Data section »
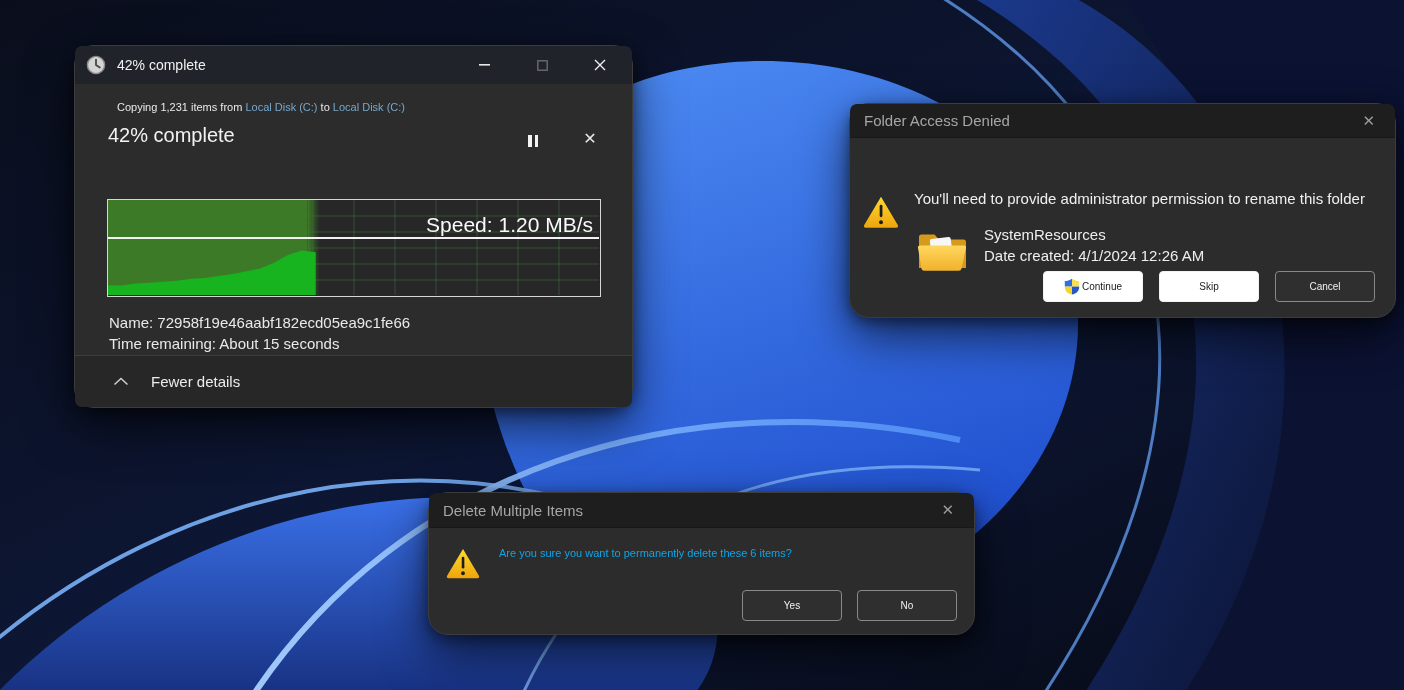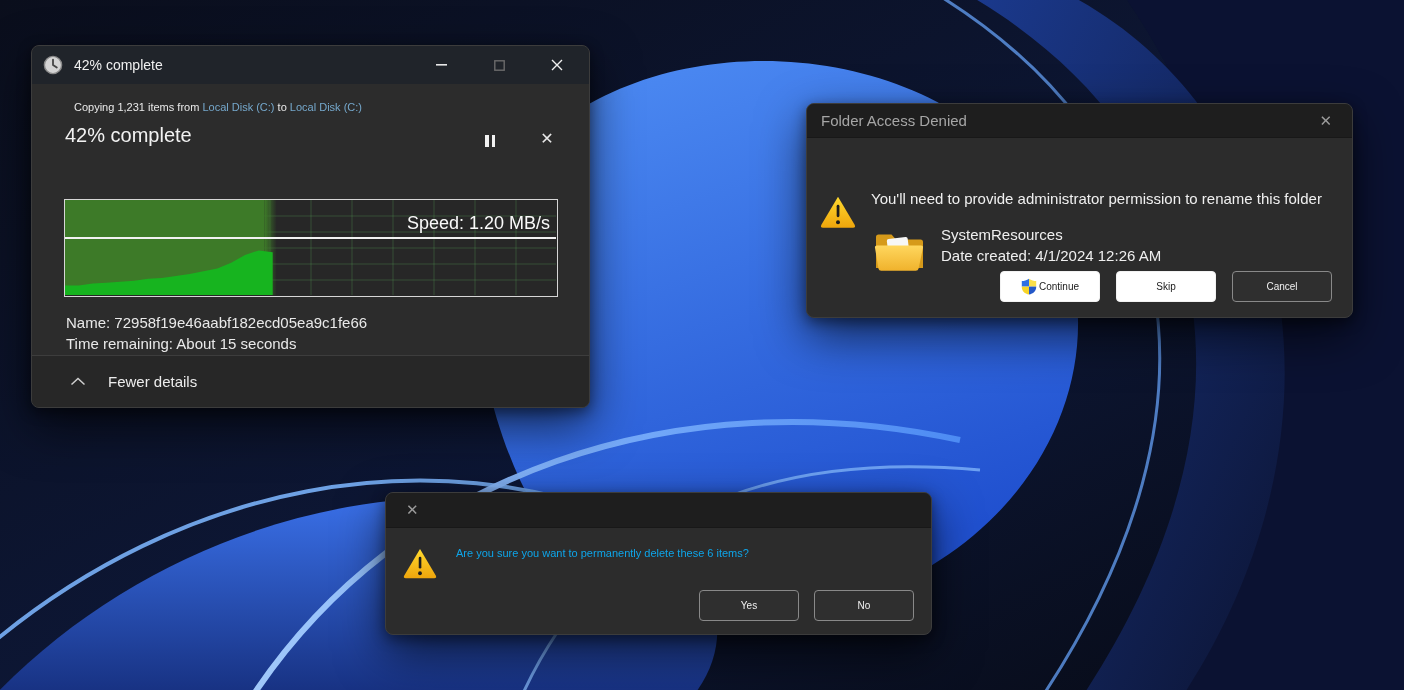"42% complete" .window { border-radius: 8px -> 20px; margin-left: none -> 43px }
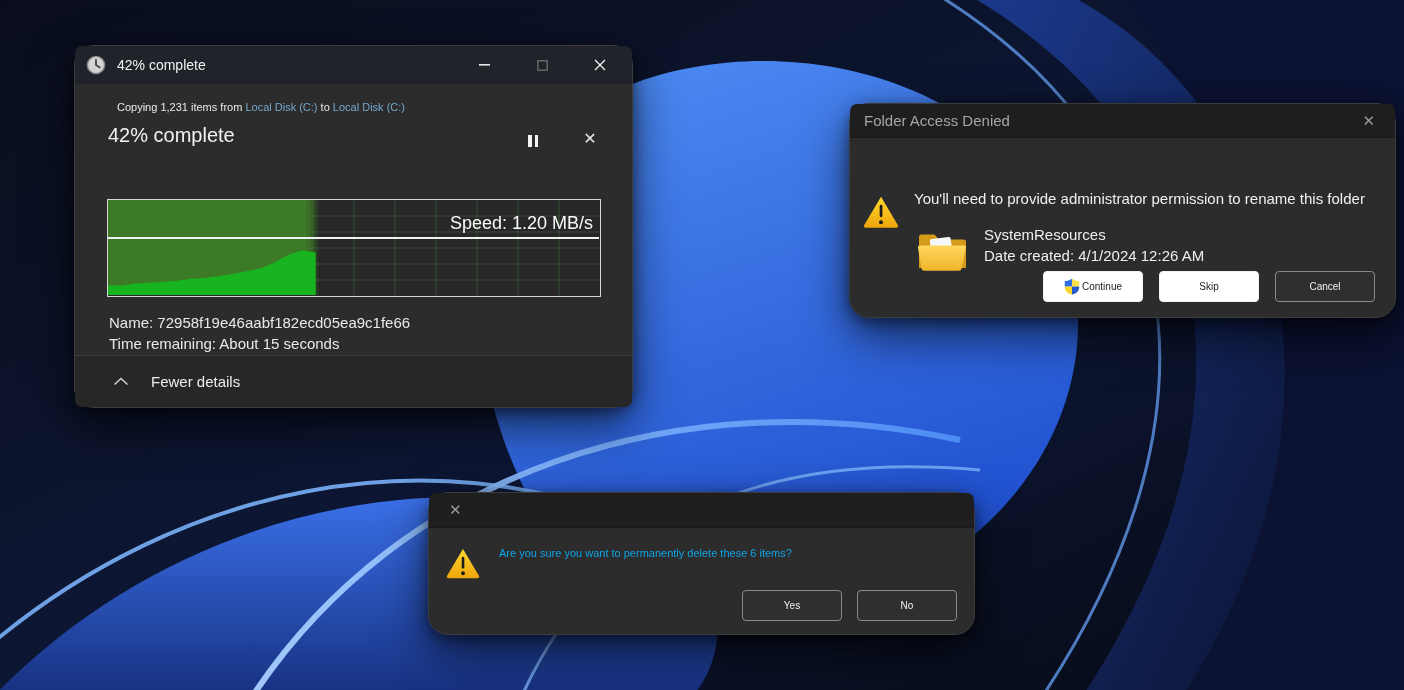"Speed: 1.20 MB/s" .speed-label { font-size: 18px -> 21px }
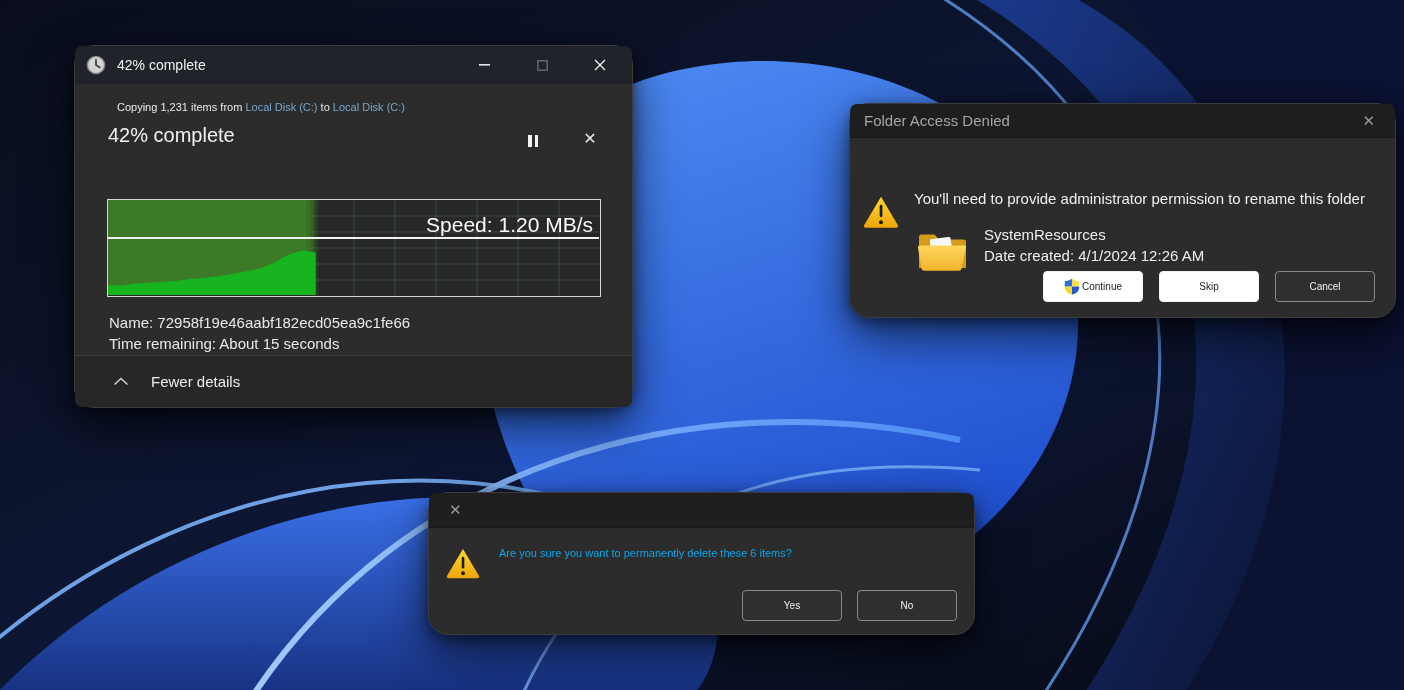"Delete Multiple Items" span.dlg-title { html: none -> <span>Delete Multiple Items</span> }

---

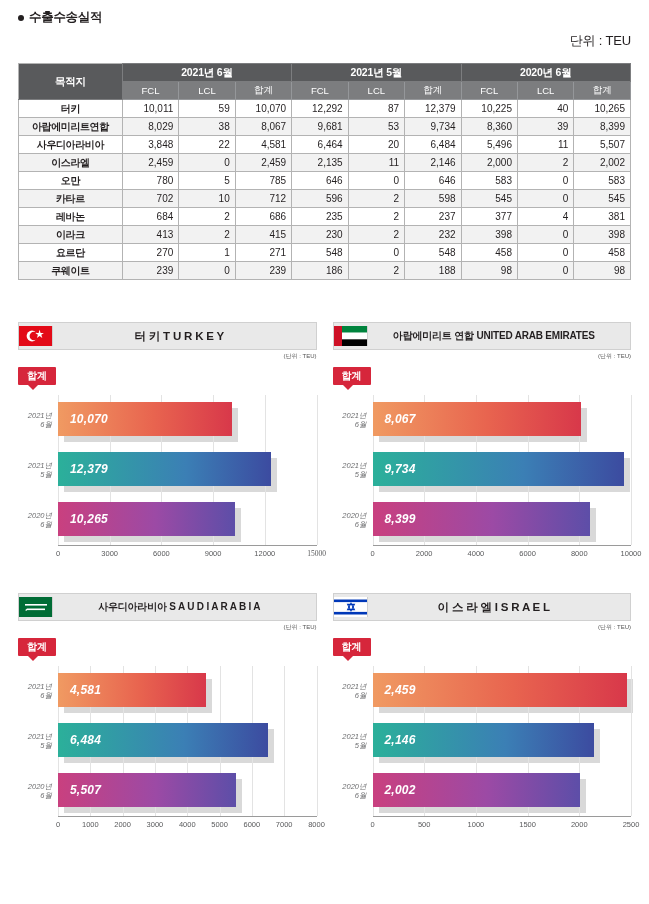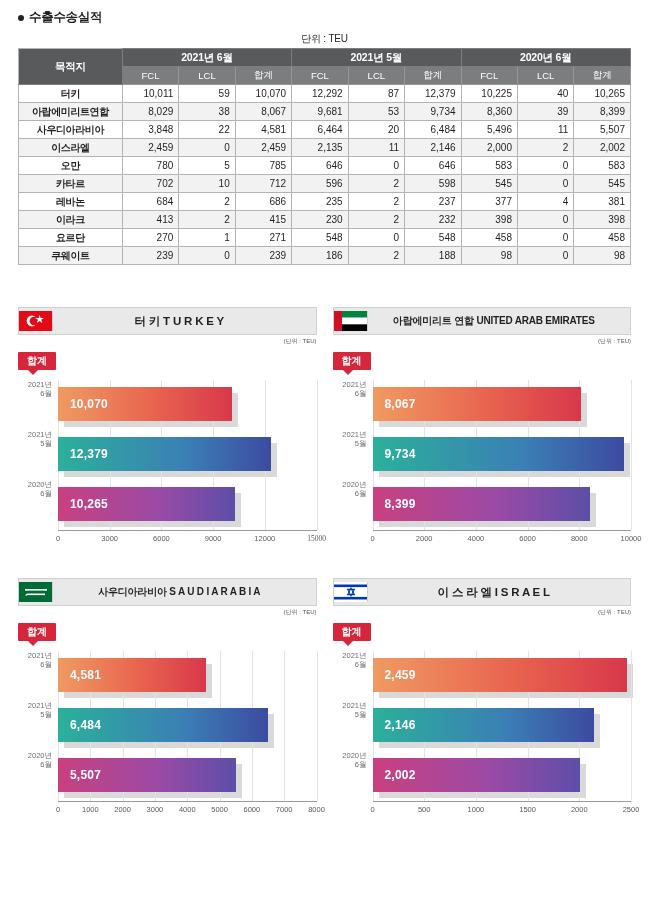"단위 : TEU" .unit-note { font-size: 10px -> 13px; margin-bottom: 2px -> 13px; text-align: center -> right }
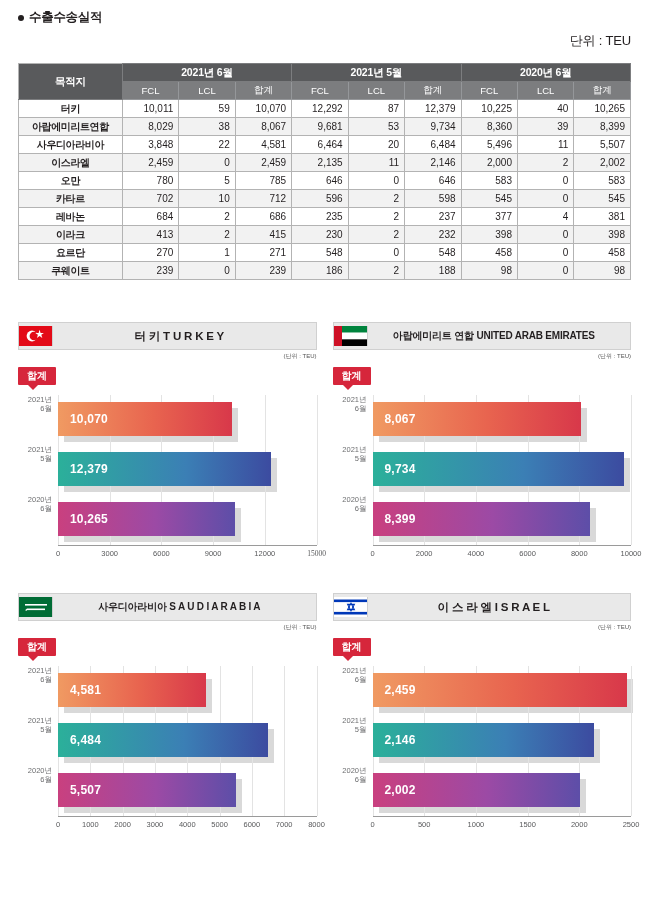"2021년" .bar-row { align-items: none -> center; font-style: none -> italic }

==

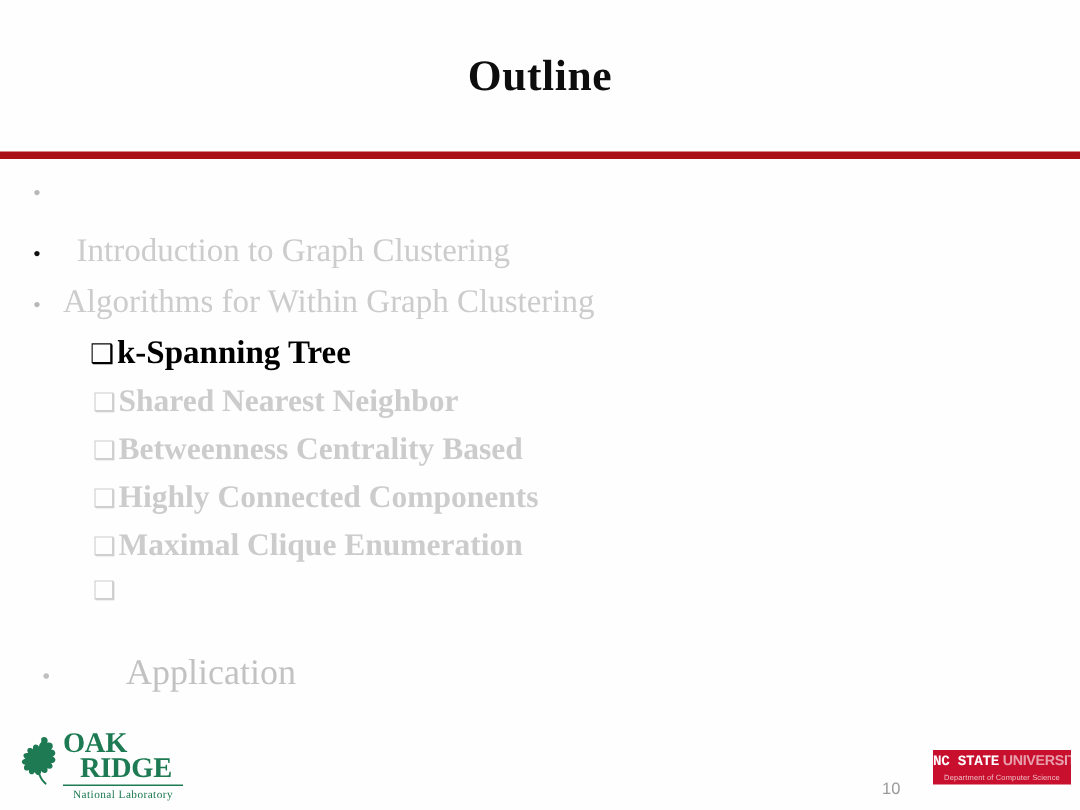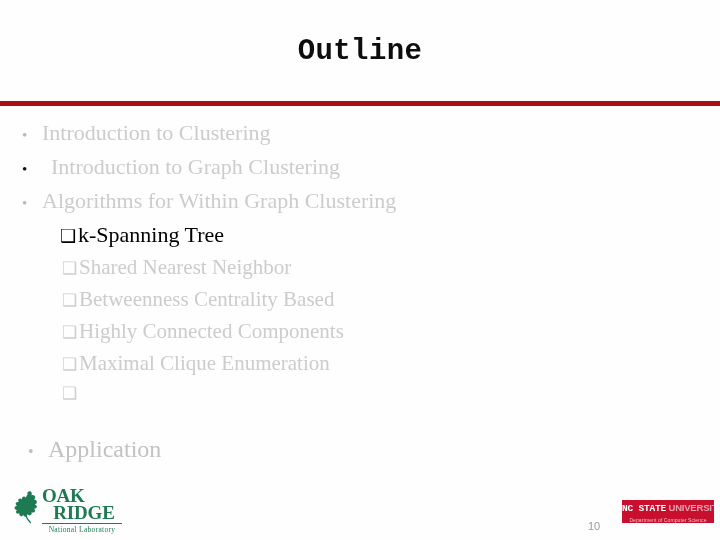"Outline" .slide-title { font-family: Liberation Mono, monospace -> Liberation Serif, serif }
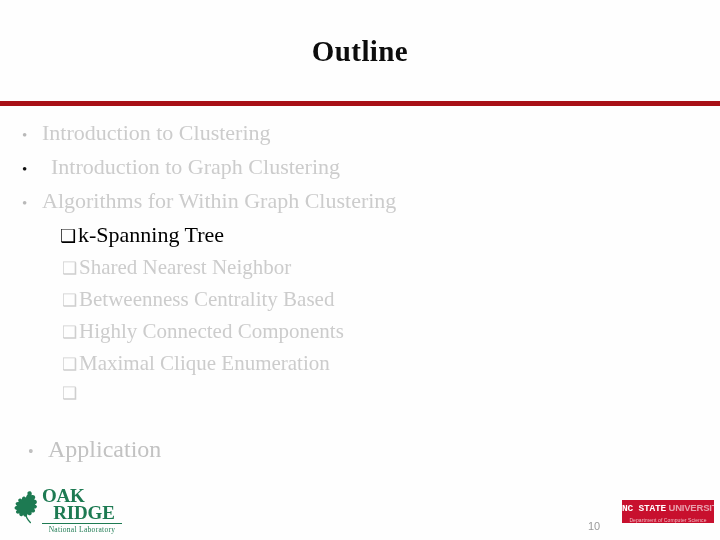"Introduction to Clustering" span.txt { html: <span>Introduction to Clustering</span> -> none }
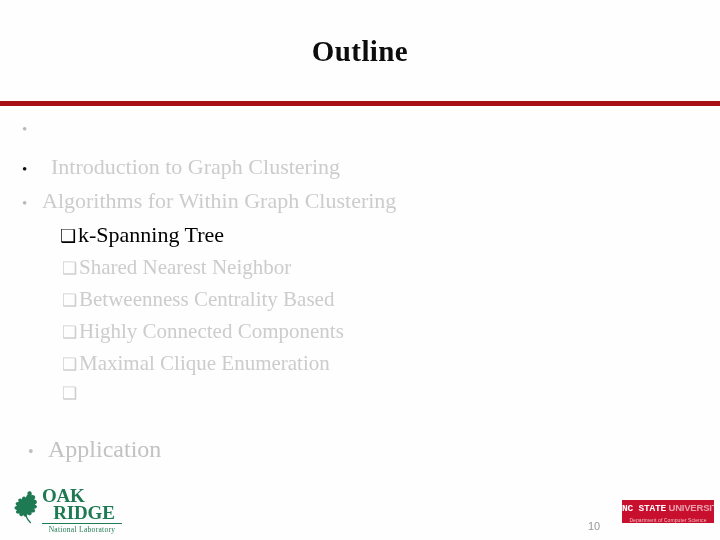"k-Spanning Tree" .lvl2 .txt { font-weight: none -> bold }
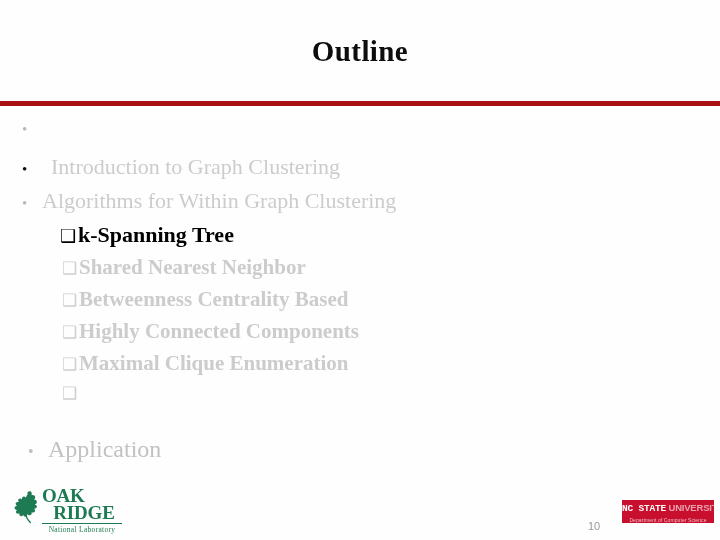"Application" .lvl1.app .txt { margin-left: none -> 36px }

Assigned task » If a picture sits between the line containing "font-size: 10px ->" and the line containing "align-items: none ->", leave it out, and return the lines of that range above exactly, both ends included.

Solution below »
"단위 : TEU" .unit-note { font-size: 10px -> 13px; margin-bottom: 2px -> 13px; text-align: center -> right }
"2021년" .bar-row { align-items: none -> center; font-style: none -> italic }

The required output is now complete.